Columnist Keith Parsons, in the Associated Press
"There is a myth, actually a stereotype, about athletic talent that North Carolina has simultaneously represented and smashed during this tournament. The suppositions are that talented players don't work hard, that teams with loads of talent don't play together and that physically gifted players don't play smart.
"Wrong. Wrong. And wrong. North Carolina has depth and talent, size and speed. Williams has upperclassmen, but he also has a freshman, Marvin Williams, who is already one of the best players in the country. And the team plays together."
-- Columnist William C. Rhoden, in the New York Times
"Carolina is basketball royalty, but the Tar Heel nation had been pained in recent years, watching neighborhood rival Duke become a regular visitor and having to watch Mike Krzyzewski appear on those seemingly endless commercials. All is right in their world now. Carolina is still playing, and the Dukies are sitting at home in Durham after losing to Michigan State in the Sweet 16.
"North Carolina (31-4) was expected to be here, and why not? The Tar Heels have the most pure talent in the country, with five future NBA players May, freshman center Marvin Williams, senior forward Jawad Williams and junior guards Raymond Felton and Rashad McCants. But they have been casual and careless at times. After Villanova threw an unexpected scare into them with dribble penetration in the Sweet 16 and Carolina struggled to find its patience and defensive intensity against Wisconsin, the Heels could be more vulnerable than originally thought.

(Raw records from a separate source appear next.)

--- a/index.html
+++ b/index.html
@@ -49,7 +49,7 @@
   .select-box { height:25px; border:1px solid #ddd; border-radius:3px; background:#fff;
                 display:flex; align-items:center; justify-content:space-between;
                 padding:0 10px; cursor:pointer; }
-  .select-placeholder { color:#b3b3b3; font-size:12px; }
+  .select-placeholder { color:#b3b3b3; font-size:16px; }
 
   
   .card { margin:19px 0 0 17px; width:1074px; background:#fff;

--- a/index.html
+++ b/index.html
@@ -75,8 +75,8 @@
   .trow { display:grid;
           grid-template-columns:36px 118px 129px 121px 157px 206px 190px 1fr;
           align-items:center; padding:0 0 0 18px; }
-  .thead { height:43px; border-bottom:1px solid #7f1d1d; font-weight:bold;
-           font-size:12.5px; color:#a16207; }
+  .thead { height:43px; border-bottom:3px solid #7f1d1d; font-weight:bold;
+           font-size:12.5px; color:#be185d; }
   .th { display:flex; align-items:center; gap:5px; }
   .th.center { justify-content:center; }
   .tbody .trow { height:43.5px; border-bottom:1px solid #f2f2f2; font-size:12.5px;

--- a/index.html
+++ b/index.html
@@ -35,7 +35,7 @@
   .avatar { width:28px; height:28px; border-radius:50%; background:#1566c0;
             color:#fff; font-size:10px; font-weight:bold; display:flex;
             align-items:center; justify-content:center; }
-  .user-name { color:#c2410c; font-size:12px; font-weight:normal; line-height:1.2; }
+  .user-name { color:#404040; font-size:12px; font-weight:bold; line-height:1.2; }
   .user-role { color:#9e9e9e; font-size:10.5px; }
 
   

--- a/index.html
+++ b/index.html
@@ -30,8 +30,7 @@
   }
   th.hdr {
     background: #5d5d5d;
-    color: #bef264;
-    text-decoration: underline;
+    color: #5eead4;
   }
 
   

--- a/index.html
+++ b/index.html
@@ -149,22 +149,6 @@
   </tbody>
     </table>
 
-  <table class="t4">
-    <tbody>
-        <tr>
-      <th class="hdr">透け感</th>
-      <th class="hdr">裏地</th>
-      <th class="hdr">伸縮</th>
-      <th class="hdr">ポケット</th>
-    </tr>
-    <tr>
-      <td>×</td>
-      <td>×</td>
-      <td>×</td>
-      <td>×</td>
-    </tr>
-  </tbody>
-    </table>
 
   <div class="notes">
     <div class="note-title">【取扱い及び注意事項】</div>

"But Roy Williams will try. Williams was brought in last year to correct an ugly situation. Former coach Matt Doherty had signed the nucleus of this team May, Felton and McCants but he was unable to control their wild side. After an 8-20 season in 2002 and a nondescript exit from the NIT quarterfinals, the school had had enough. Williams, a Dean Smith disciple who spent 15 years transforming Kansas into a perennial national power, appears to have found enough glue to hold this group together, so far."
Columnist Dick Weiss, in the New York Daily News
"A national title in Carolina, post-Dean, would be huge for Chapel Hill. But it might be even more cathartic for Roy Williams. It's ridiculous to hold a great coach to the flame for annually losing in a single-elimination tournament. Still, like Jim Boeheim before him, no one will be able to say Williams loses the big ones.
"He won't need approval from all those jilted Kansas souls. He won't have to feel guilty about winning with players Matt Doherty recruited to Carolina. He won't feel bad about the man who took his old job, Bill Self, losing to Bucknell in the first round with players Roy Williams recruited at Kansas. Maybe Roy Williams can be at peace with his decision and stop sounding in countless interviews like the boss who fires an employee and then tries to make him feel good about his decision.
"It's time to let go and not expect the Jayhawks legions to still attend worship. It's time for Williams to stop worrying about what everybody in Lawrence thinks and move on. He was the one who left. What's done is done. After all those great teams and exceptional players all the frustration Williams may be closer with this group than he's ever been. Premier players are needed to win a national championship. Williams has more thoroughbreds left in the tournament than any other school."